Completing Data Engineering on AWS - The Complete Training Course equips you with practical Cloud Computing skills that employers actively seek. The course is developed by Packt, whose name carries weight in the industry. The skills covered are applicable to roles across multiple industries, from technology companies to consulting firms and startups. Whether you are looking to transition into a new role, earn a promotion in your current position, or simply broaden your professional skillset, the knowledge gained from this course provides a tangible competitive advantage in the job market.
Where can I take Data Engineering on AWS - The Complete Training Course and how do I access it?
Data Engineering on AWS - The Complete Training Course is available on Coursera, one of the leading online learning platforms. You can access the course material from any device with an internet connection — desktop, tablet, or mobile. The course is paid, giving you the flexibility to learn at a pace that suits your schedule. All you need is to create an account on Coursera and enroll in the course to get started.
How does Data Engineering on AWS - The Complete Training Course compare to other Cloud Computing courses?
Data Engineering on AWS - The Complete Training Course is rated 8.1/10 on our platform, placing it among the top-rated cloud computing courses. Its standout strengths — interactive coursera coach for real-time learning support — set it apart from alternatives. What differentiates each course is its teaching approach, depth of coverage, and the credentials of the instructor or institution behind it. We recommend comparing the syllabus, student reviews, and certificate value before deciding.
What language is Data Engineering on AWS - The Complete Training Course taught in?

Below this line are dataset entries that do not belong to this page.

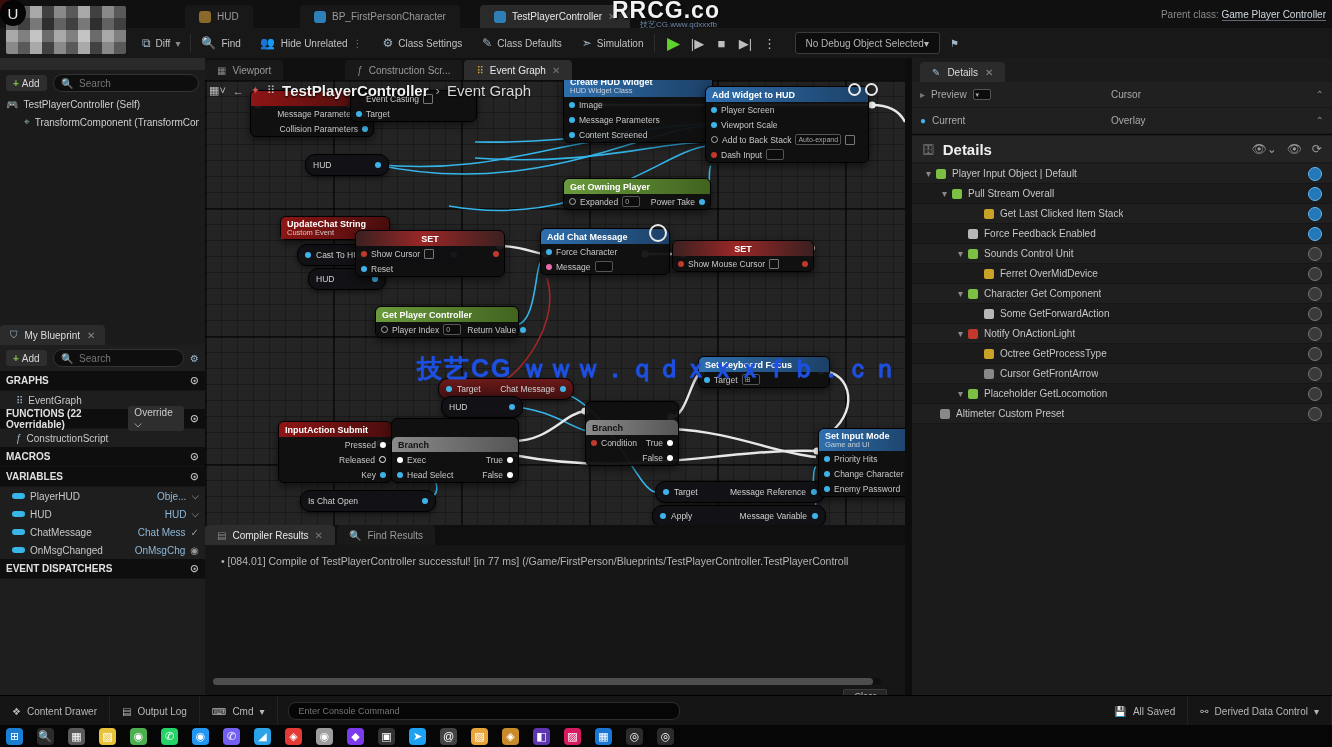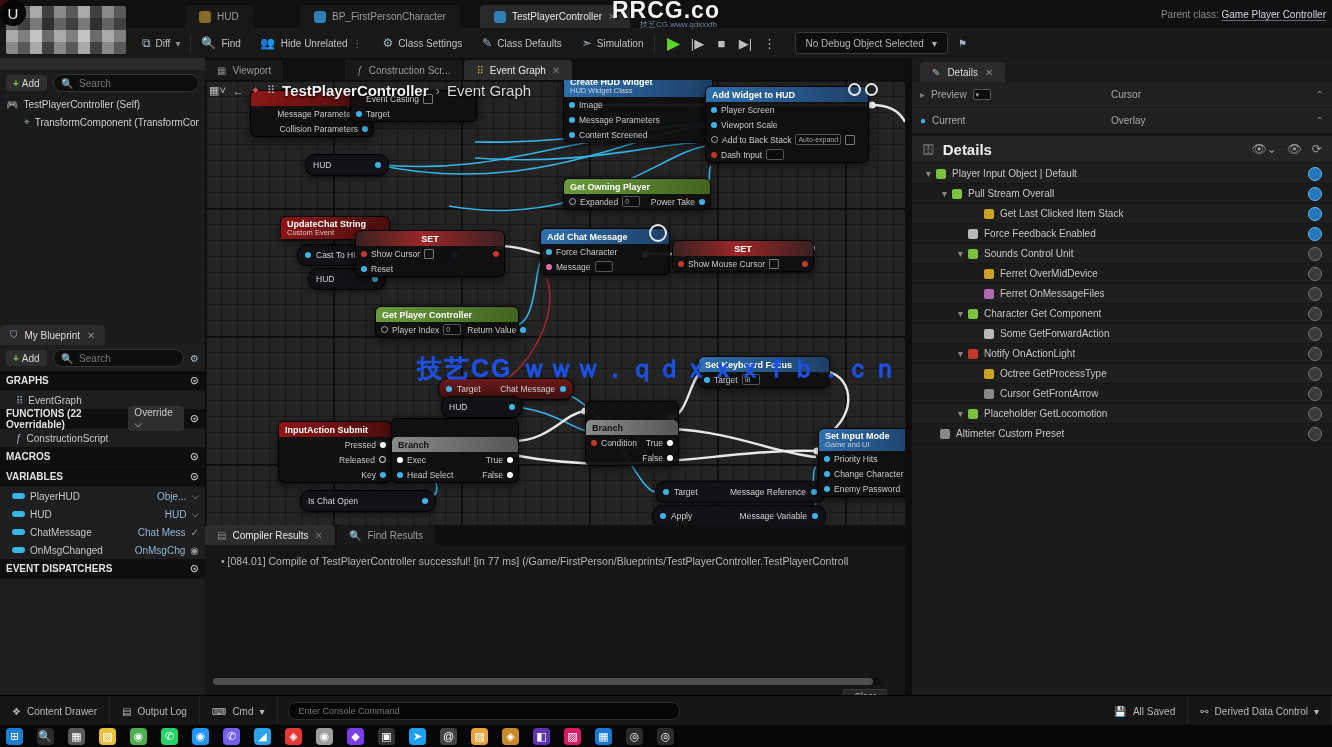--- a/index.html
+++ b/index.html
@@ -24,7 +24,7 @@
   .playbtn{width:22px;height:22px;display:flex;align-items:center;justify-content:center;
            color:#bdbdbd;font-size:13px;}
   .playbtn.green{color:#5fd22e;font-size:17px;}
-  #debugdrop{display:flex;align-items:center;gap:8px;background:#0d0d0d;border:1px solid #3a3a3a;
+  #debugdrop{display:flex;align-items:center;gap:0;background:#0d0d0d;border:1px solid #3a3a3a;
              border-radius:3px;height:20px;padding:0 10px;color:#b5b5b5;margin-left:14px;}
   
   #mosaic{left:6px;top:6px;width:120px;height:48px;z-index:60;

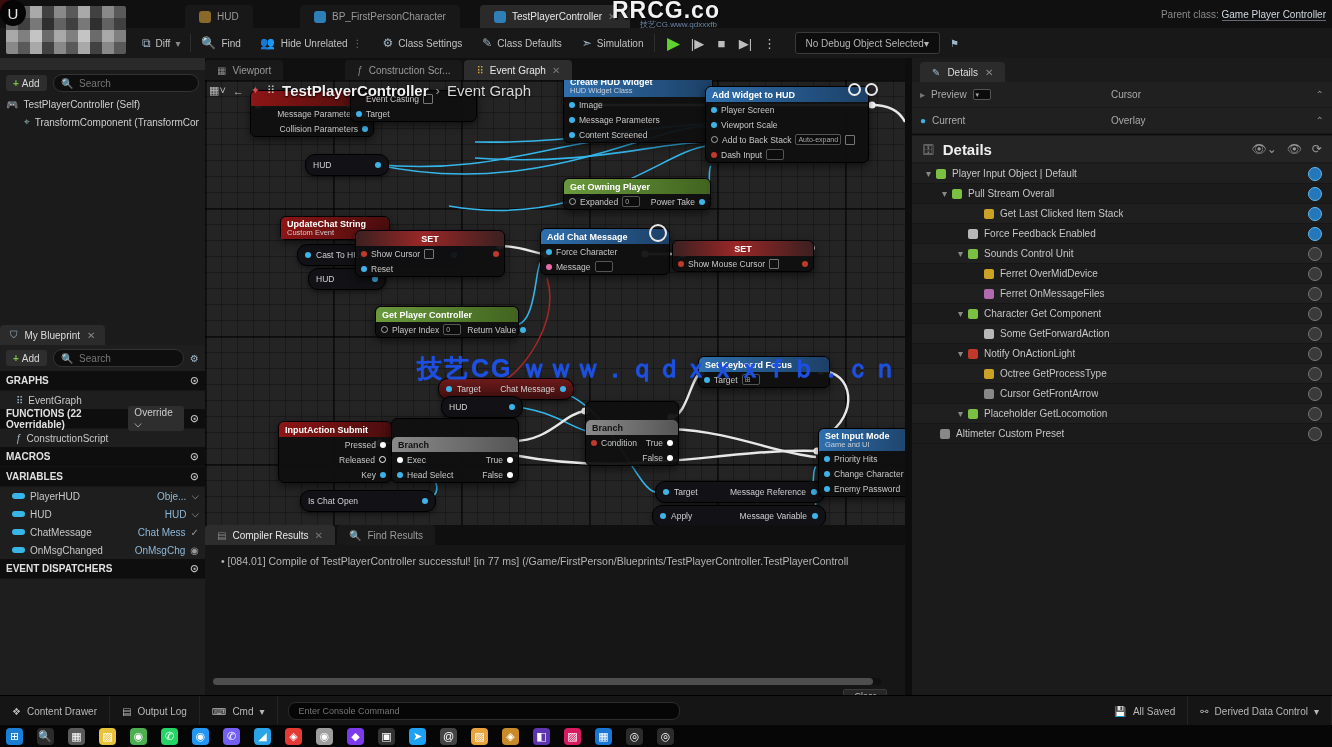--- a/index.html
+++ b/index.html
@@ -863,12 +863,6 @@
           <span class="det-label">Ferret OverMidDevice</span>
           <span class="det-toggle tg-gray"></span>
         </div>
-        <div class="det-row" style="padding-left: 62px;">
-          <span class="det-exp"></span>
-          <span class="det-ico" style="background: rgb(176, 106, 176);"></span>
-          <span class="det-label">Ferret OnMessageFiles</span>
-          <span class="det-toggle tg-gray"></span>
-        </div>
         <div class="det-row" style="padding-left: 46px;">
           <span class="det-exp">▾</span>
           <span class="det-ico" style="background: rgb(123, 192, 67);"></span>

Data Engineering on AWS - The Complete Training Course is taught in English. Many online courses on Coursera also offer auto-generated subtitles or community-contributed translations in other languages, making the content accessible to non-native speakers. The course material is designed to be clear and accessible regardless of your language background, with visual aids and practical demonstrations supplementing the spoken instruction.
Is Data Engineering on AWS - The Complete Training Course kept up to date?
Online courses on Coursera are periodically updated by their instructors to reflect industry changes and new best practices. Packt has a track record of maintaining their course content to stay relevant. We recommend checking the "last updated" date on the enrollment page. Our own review was last verified recently, and we re-evaluate courses when significant updates are made to ensure our rating remains accurate.
Can I take Data Engineering on AWS - The Complete Training Course as part of a team or organization?
Yes, Coursera offers team and enterprise plans that allow organizations to enroll multiple employees in courses like Data Engineering on AWS - The Complete Training Course. Team plans often include progress tracking, dedicated support, and volume discounts. This makes it an effective option for corporate training programs, upskilling initiatives, or academic cohorts looking to build cloud computing capabilities across a group.
What will I be able to do after completing Data Engineering on AWS - The Complete Training Course?
After completing Data Engineering on AWS - The Complete Training Course, you will have practical skills in cloud computing that you can apply to real projects and job responsibilities. You will be equipped to tackle complex, real-world challenges and lead projects in this domain. Your specialization certificate credential can be shared on LinkedIn and added to your resume to demonstrate your verified competence to employers.